>II by Peel Arts
>reviewed by seow yien lein
>date: 15 mar 2001
|>>>>>ONE IS BETTER THAN TWO|
OBELISK belongs to the school of theatre that believes in showing things as they really are. And "things", in this case, is the life of the artist as young man shown in a series of short scenes excerpted from different stages of his life - the artist at ten, learning to draw, the artist choosing which JC course to take (the arts or science?) the artist with his love. Altogether, the snapshots chronicle the shifts in his relationships to his mother, his best "brudder"' and his girlfriend. They also depict how the essential weakness of his nature causes him to sell out to popular standards of art and to pragmatism.
The play starts off rather cleverly with a brief spotlight on the artist and the line "Now that you know I die at the end, let's get on with the rest of it." But apart from such brief and occasionally misplaced stabs at meta-theatre, OBELISK was for all intents and purposes Reality Drama. And, like a lot of art that attempts to ape life in all its glorious mundanity, OBELISK ended up a victim of its own cleverness: the actors came to act out mere cliches of everyday life (the widowed and possessive mother, the misunderstood artist, the disloyal childhood friend) and when Ben, as our hero is called, turned in one scene to ask his mother "What was my father like?", you knew you were in the trite and mawkish territory of TCS 5 dramas.
When the artist rises up from the dead at the end of the hour, therefore, to announce the end of his life and challenges the audience with the words "Are you disappointed? Were you expecting high drama?...the real tragedy is that there are no towering passions, gunshots, blood in the streets," one is sorely tempted to answer in the affirmative: yes, we were rather hoping for more, not because towering passions and gunshots necessarily make for good theatre, but because your version of reality - and mundanity is as much a version of reality as gunshots and blood in the streets are - is uninteresting and devoid of dramatic value - which in this case you have priced at $8 ($16 per ticket, it's a double bill.)
the conception and direction of the play were excellent'
PARK THAT DAY
For THE PARK THAT DAY, however, one would gladly fork out the requisite eight dollars or even the full sixteen - brilliantly absurd with just the right touches of the bizarre, this playlet by Pua En (or the icEmaN as he'd like to be known) is a true gem of Singapore theatre.
Like its partner play, THE PARK is ostensibly about ordinary Singaporeans - a park caretaker who regularly remembers his wife, dead for 22 years now, the yuppie manager about to propose to his girlfriend, and the NUS student armed with camera and shoulder bag for her term paper's research.
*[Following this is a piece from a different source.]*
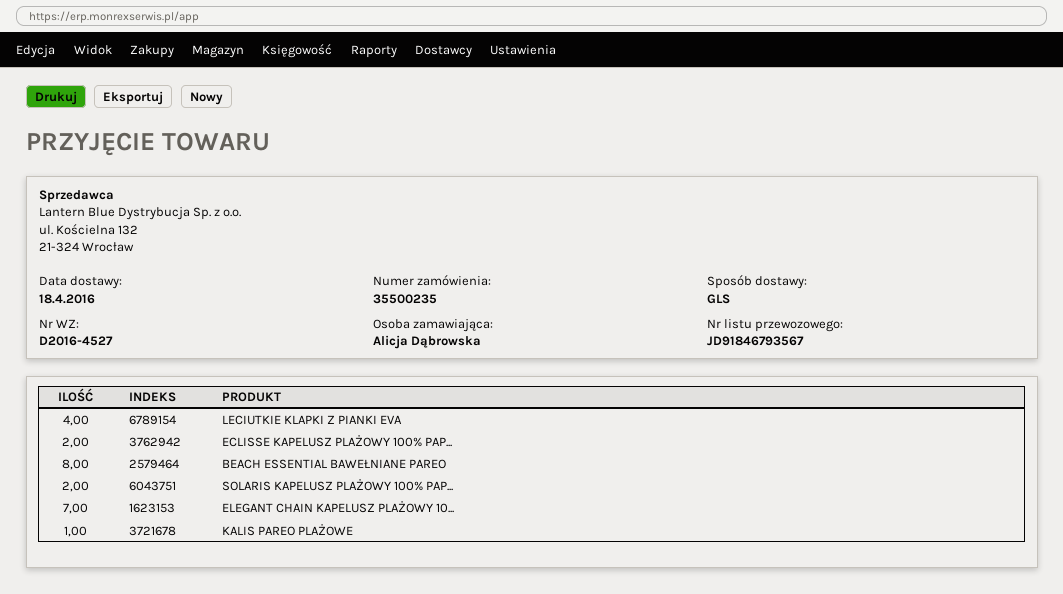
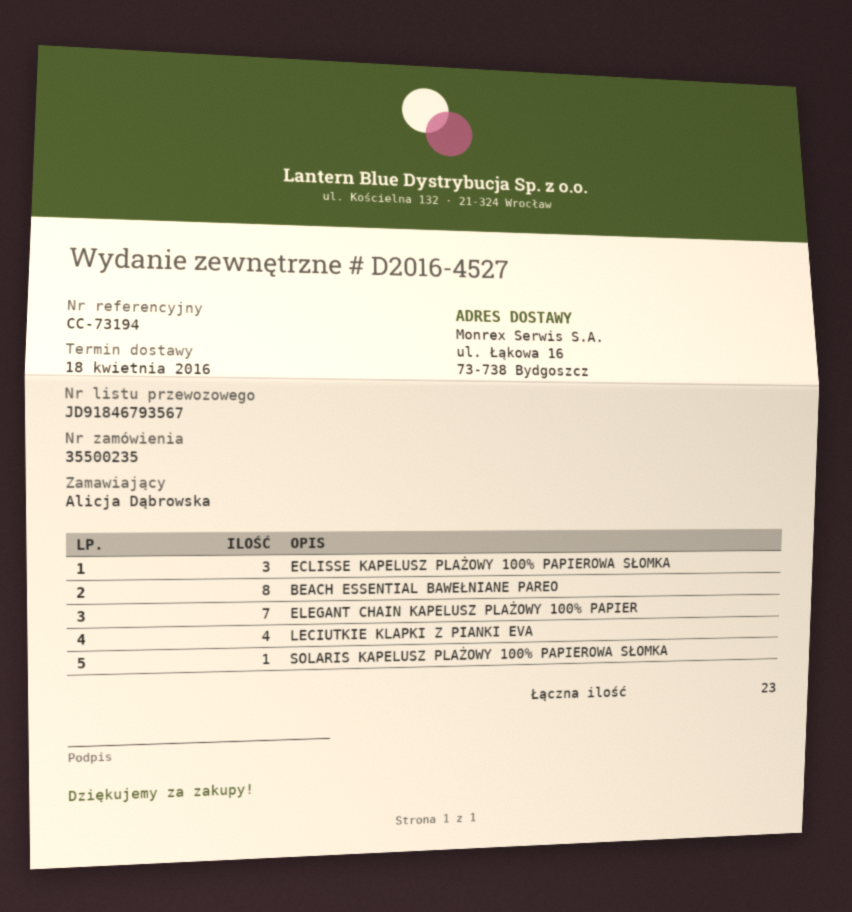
ECLISSE KAPELUSZ PLAŻOWY 100% PAP...: 2 -> 3
SOLARIS KAPELUSZ PLAŻOWY 100% PAP...: 2 -> 1
KALIS PAREO PLAŻOWE: 1 -> none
They meet by chance in a park, and start nattering inconsequentially on about their lives - the yuppie's imminent proposal, the dismal future of parks and park managers in view of the nation's penchant for upgrading and urban redevelopment, and the behaviour of youths nowadays.
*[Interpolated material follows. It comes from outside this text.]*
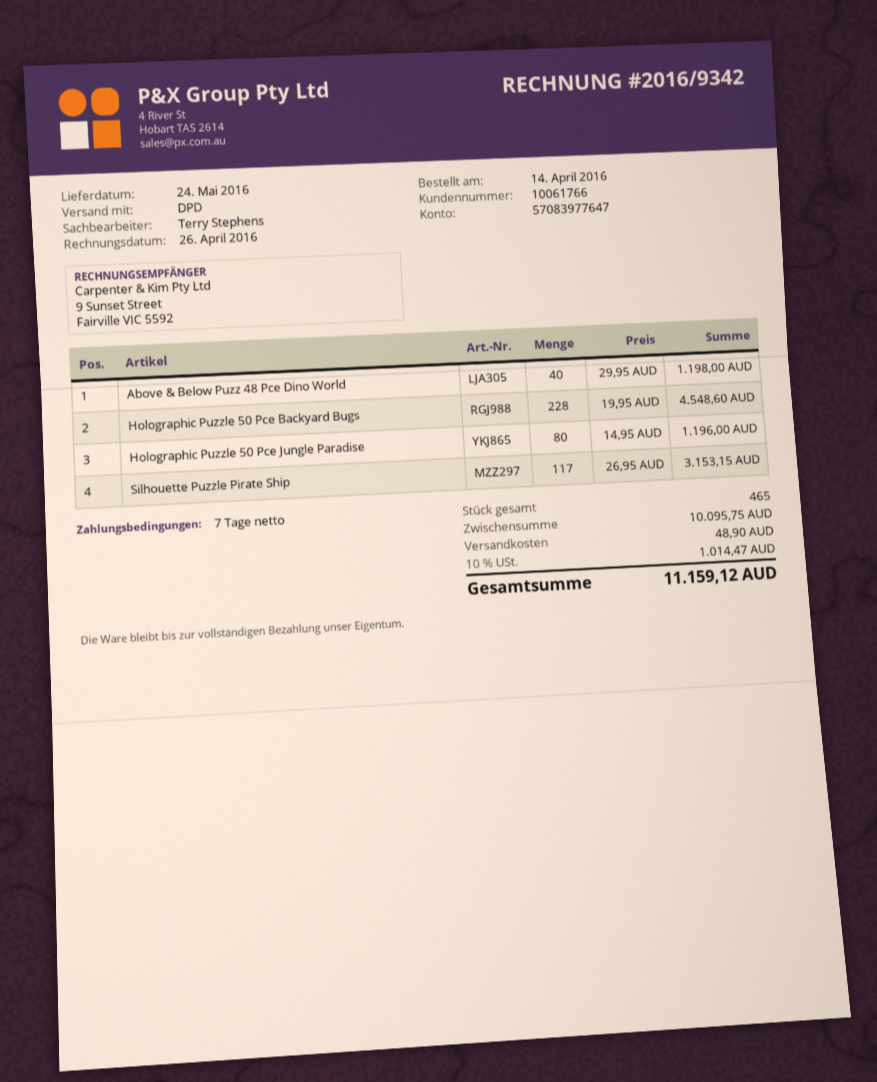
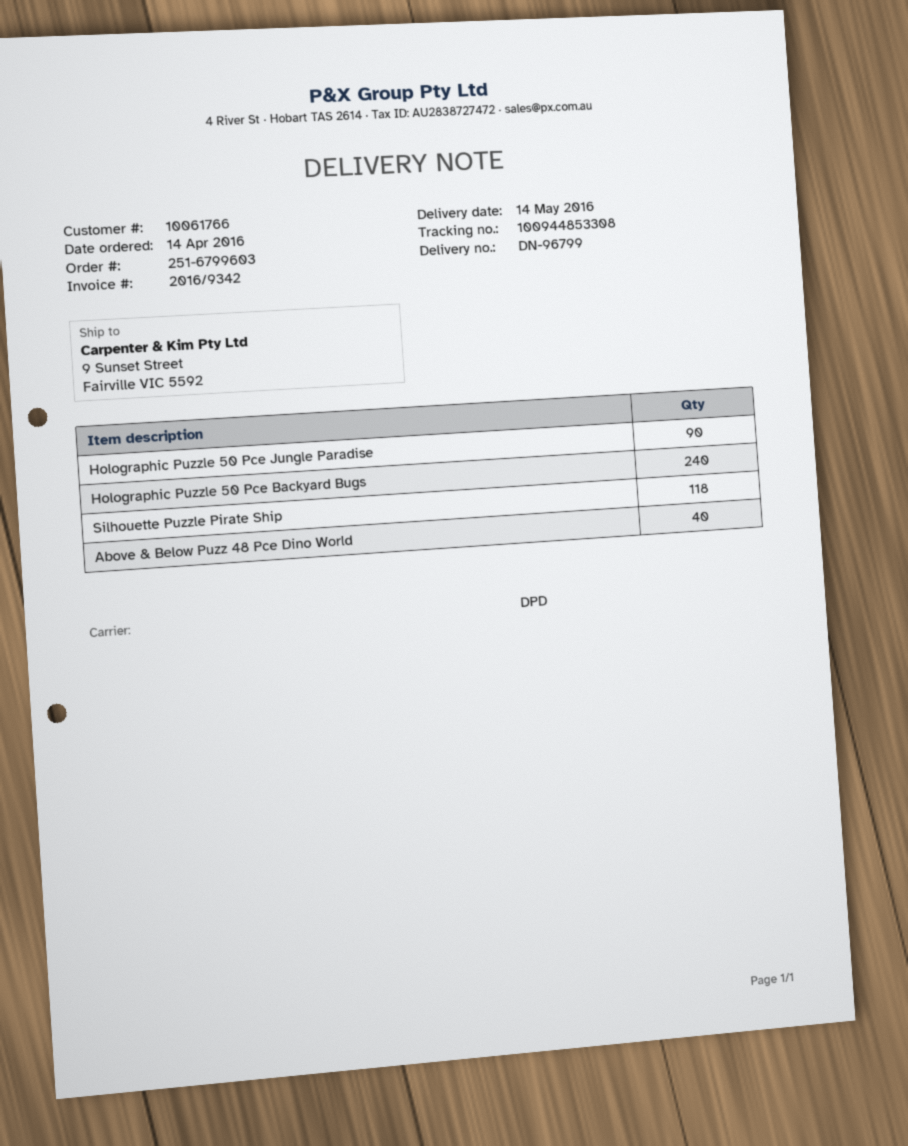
delivery date: 2016-05-24 -> 2016-05-14
Holographic Puzzle 50 Pce Backyard Bugs: 228 -> 240
Holographic Puzzle 50 Pce Jungle Paradise: 80 -> 90
Silhouette Puzzle Pirate Ship: 117 -> 118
Weaving in and out of such scenes of normality, however, is the park caretaker's wife - a wonderfully unethereal Melissa Wong - who though deceased, is very much alive in the thoughts of her husband. The funniest bits of the play come at the points where, in the midst of chatting normally to the young 'uns, the caretaker suddenly remembers a word or phrase of his wife's - this precipitates a fugue state in the caretaker, much to the confusion of his current company, and the play suddenly launches into an alternate reality, complete with techno music and blue lighting. The park caretaker here carries out past conversations with parking machines and bureaucrats whose metallic/human voices emerge from disembodied mouths (NUS girl and yuppie manager in reality) behind a park trellis dotted with creepers, party hats and eye masks.
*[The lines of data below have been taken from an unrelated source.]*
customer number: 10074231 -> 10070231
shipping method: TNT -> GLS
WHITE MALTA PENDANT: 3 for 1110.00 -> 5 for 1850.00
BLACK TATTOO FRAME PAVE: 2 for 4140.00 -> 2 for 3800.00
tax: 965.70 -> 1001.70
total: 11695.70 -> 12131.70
Although the play rather prided itself on being the first to talk about the advent of a Speaker's Corner in Singapore, one felt the importance of speaking out didn't really come through - possibly because the pragmatic concerns of the other two (living) characters, funny as they were, diffused it somewhat. Minor glitches in the delivery of lines also surfaced occasionally and the acting tended to be rather rough around the edges at certain points.
But I cavil. The set design, which in this case was quite crucial to the whole effect of the play, was excellent - paper planes were launched from behind the trellis during the fugue state scenes, and the party hats and masks were brilliantly metonymic of the circus act our government plays out from time to time. Both the conception and direction of the play were excellent and touches such as the caretaker lighting his cigarette with his wife's altar candle, as well as the latter happily munching on one of the paus offered her, were in their own way, profound comments on life, death, reality and the imagination. Lee Yew Moon, too, shone as the disoriented and testy caretaker with the tenuous grip on real life.
So THE PARK THAT DAY, like OBELISK, is about ordinary people and ordinary events. Unlike its partner, however, it manages to prove that ordinary people and ordinary events - park caretakers, marriage proposals - can be hilarious, interesting and truth-telling all at once.